The 28 meetings held in a span of nearly four months—the first session of the Parliament elected last year—were limited mainly to allowing lawmakers to put forth their views in emergency time, special time and zero hour. It couldn’t endorse a single bill.
Devkota stresses that the centre should be focused on policy, the provinces on development and the local level on delivery as per the spirit of the constitution.
However, some positive changes have occurred as well after the constitution's promulgation, according to observers. Government services have reached people’s doorsteps, and there has been a comparative peace and stability since the country fought a decade- long insurgency. The constitution has raised the issues of inclusion, women participation and democratic practice.
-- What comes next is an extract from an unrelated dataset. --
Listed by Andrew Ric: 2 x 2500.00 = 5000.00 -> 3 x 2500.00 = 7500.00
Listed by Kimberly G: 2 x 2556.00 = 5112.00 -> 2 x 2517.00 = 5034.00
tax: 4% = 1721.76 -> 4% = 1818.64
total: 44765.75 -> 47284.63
But one lingering question concerning the implementation of the constitution is why many crucial provisions such as granting every citizen the right to free, and compulsory education up to the basic level (until grade 8) and free education up to the secondary level (grade 12) by the State, remain unimplemented.
Amid such a situation, observers have recommended a thorough review of the constitution.
“We also need to improve the constitution to make it up to date,” Devkota said.
“There must be an agreement among major political parties to review the constitution, and the required amendments must also be made. Otherwise, this constitution may also suffer an untimely demise just like the previous ones,” Dhungana added.